Each line below should be retyped exactly, with no pictures.
Data supplied Block Start
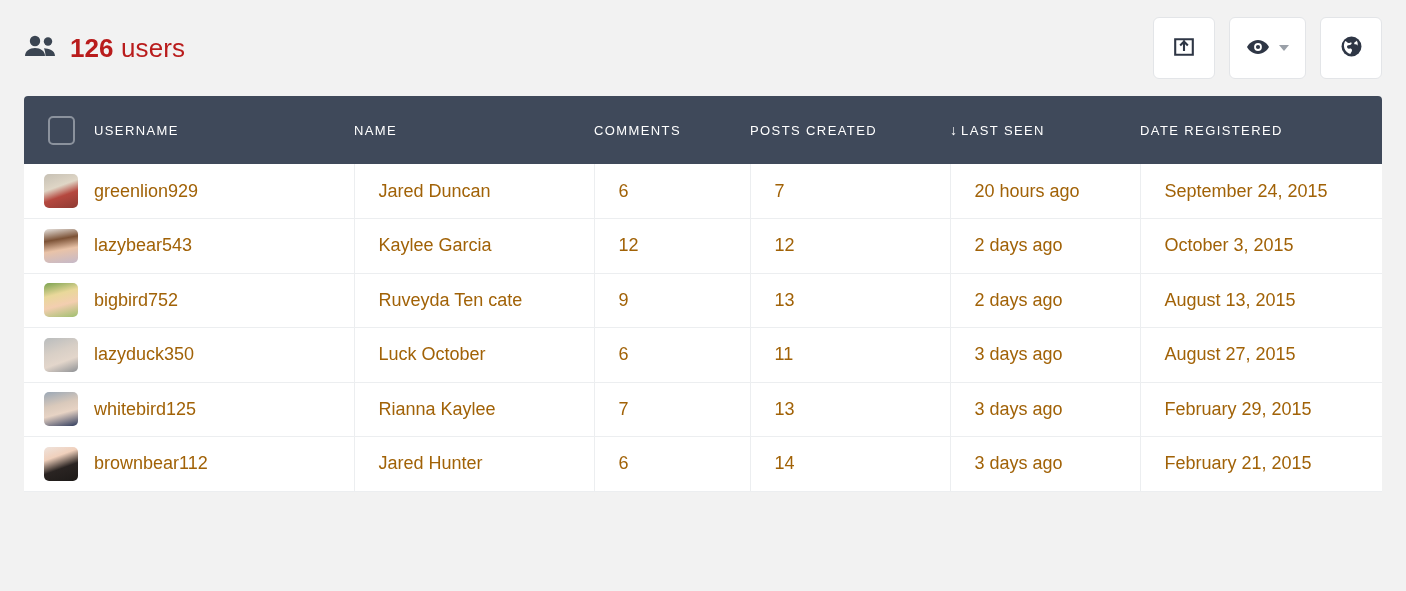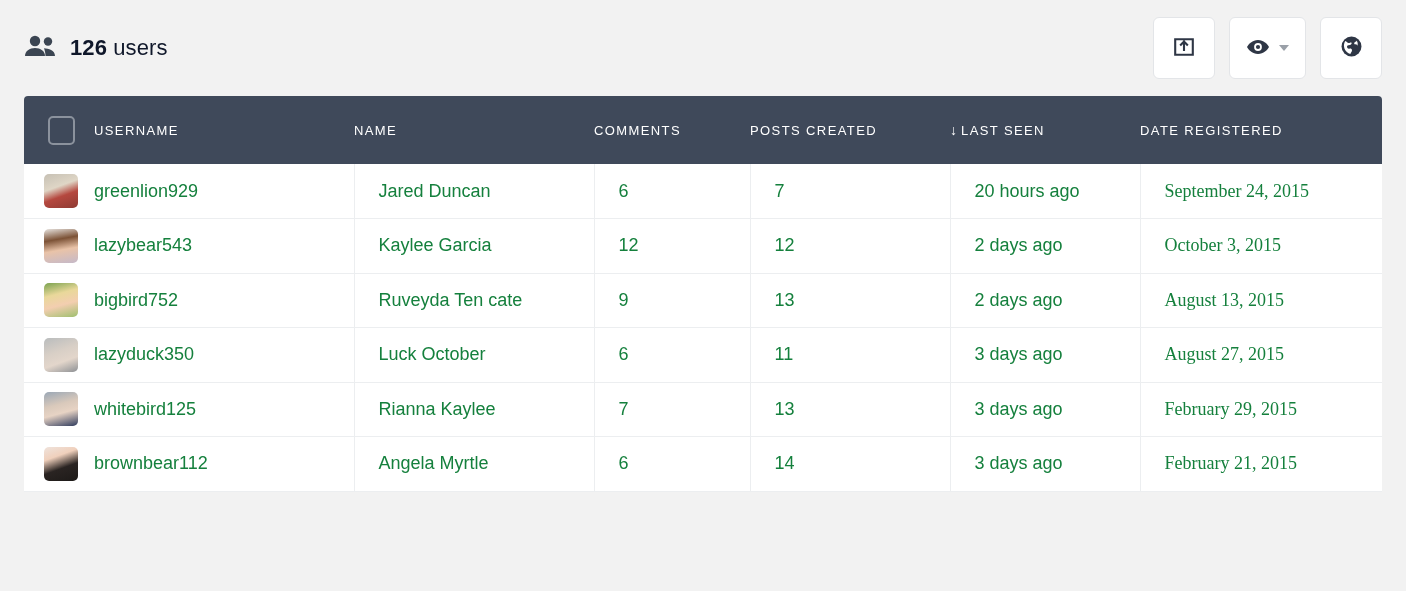--- a/index.html
+++ b/index.html
@@ -35,8 +35,8 @@
   .people-icon { display: block; }
 
   .title-text {
-    font-size: 22px;
-    color: #0f172a;
+    font-size: 26px;
+    color: #b91c1c;
     letter-spacing: 0.1px;
     white-space: nowrap;
   }

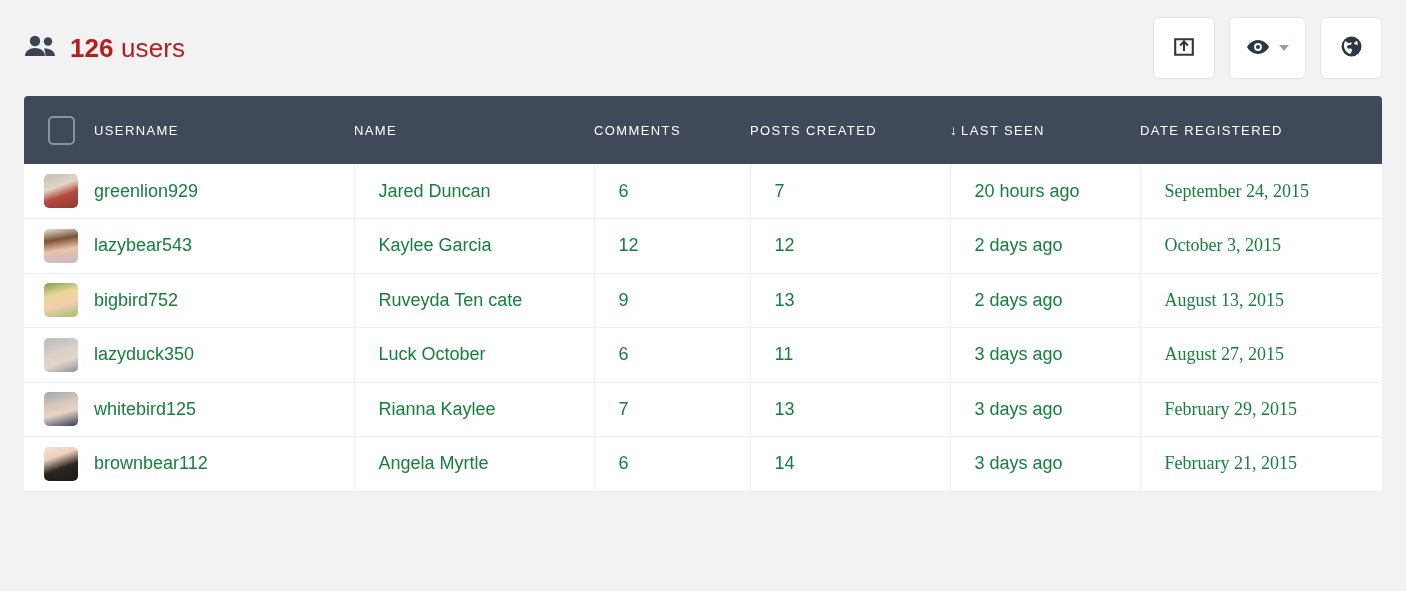--- a/index.html
+++ b/index.html
@@ -142,7 +142,7 @@
   tbody td {
     height: 54.5px;
     font-size: 18px;
-    color: #15803d;
+    color: #a16207;
     vertical-align: middle;
     padding: 0;
     border-right: 1px solid #eceef0;

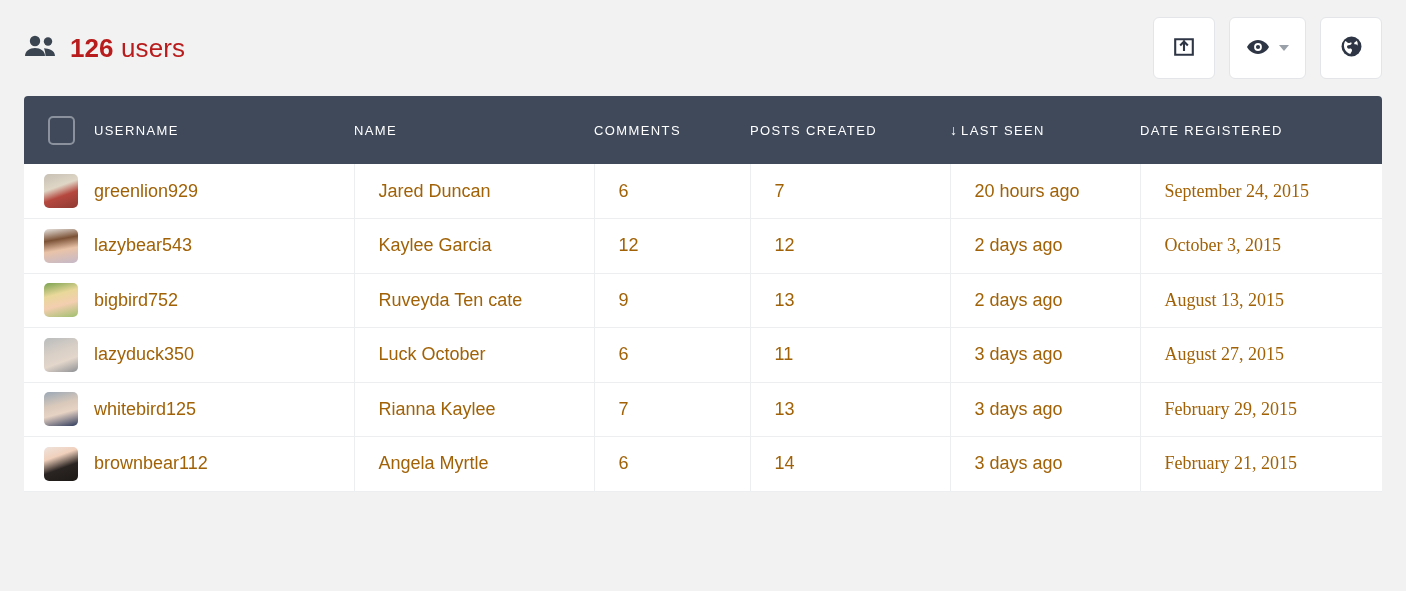--- a/index.html
+++ b/index.html
@@ -148,7 +148,7 @@
     border-right: 1px solid #eceef0;
     white-space: nowrap;
   }
-  tbody td:last-child { border-right: none; font-family: Liberation Serif, serif; }
+  tbody td:last-child { border-right: none; }
 
   td.cell-avatar {
     border-right: none;

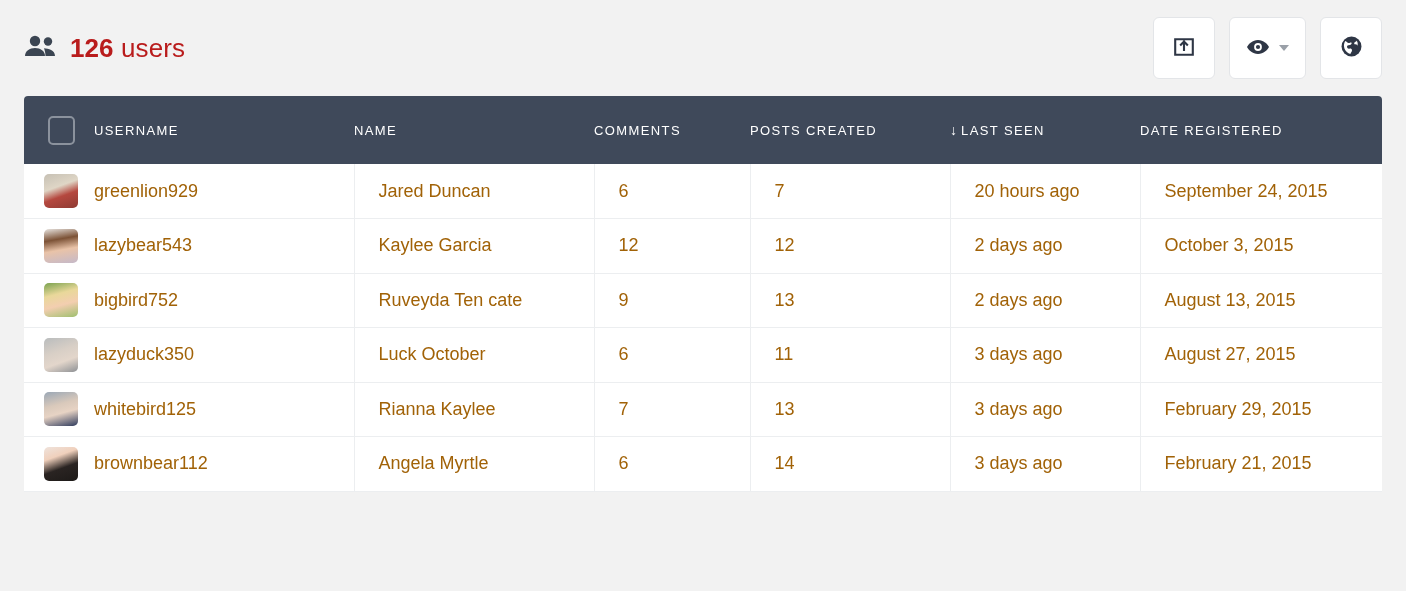--- a/index.html
+++ b/index.html
@@ -326,7 +326,7 @@
             <span class="avatar av7"></span>
           </td>
           <td class="cell-username">brownbear112</td>
-          <td class="cell-name">Angela Myrtle</td>
+          <td class="cell-name">Jared Hunter</td>
           <td class="cell-comments">6</td>
           <td class="cell-posts">14</td>
           <td class="cell-seen">3 days ago</td>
Data supplied Block End
▶ _Output of the exercise_
--- a/index.html
+++ b/index.html
@@ -35,8 +35,8 @@
   .people-icon { display: block; }
 
   .title-text {
-    font-size: 22px;
-    color: #0f172a;
+    font-size: 26px;
+    color: #b91c1c;
     letter-spacing: 0.1px;
     white-space: nowrap;
   }

--- a/index.html
+++ b/index.html
@@ -142,7 +142,7 @@
   tbody td {
     height: 54.5px;
     font-size: 18px;
-    color: #15803d;
+    color: #a16207;
     vertical-align: middle;
     padding: 0;
     border-right: 1px solid #eceef0;

--- a/index.html
+++ b/index.html
@@ -148,7 +148,7 @@
     border-right: 1px solid #eceef0;
     white-space: nowrap;
   }
-  tbody td:last-child { border-right: none; font-family: Liberation Serif, serif; }
+  tbody td:last-child { border-right: none; }
 
   td.cell-avatar {
     border-right: none;

--- a/index.html
+++ b/index.html
@@ -326,7 +326,7 @@
             <span class="avatar av7"></span>
           </td>
           <td class="cell-username">brownbear112</td>
-          <td class="cell-name">Angela Myrtle</td>
+          <td class="cell-name">Jared Hunter</td>
           <td class="cell-comments">6</td>
           <td class="cell-posts">14</td>
           <td class="cell-seen">3 days ago</td>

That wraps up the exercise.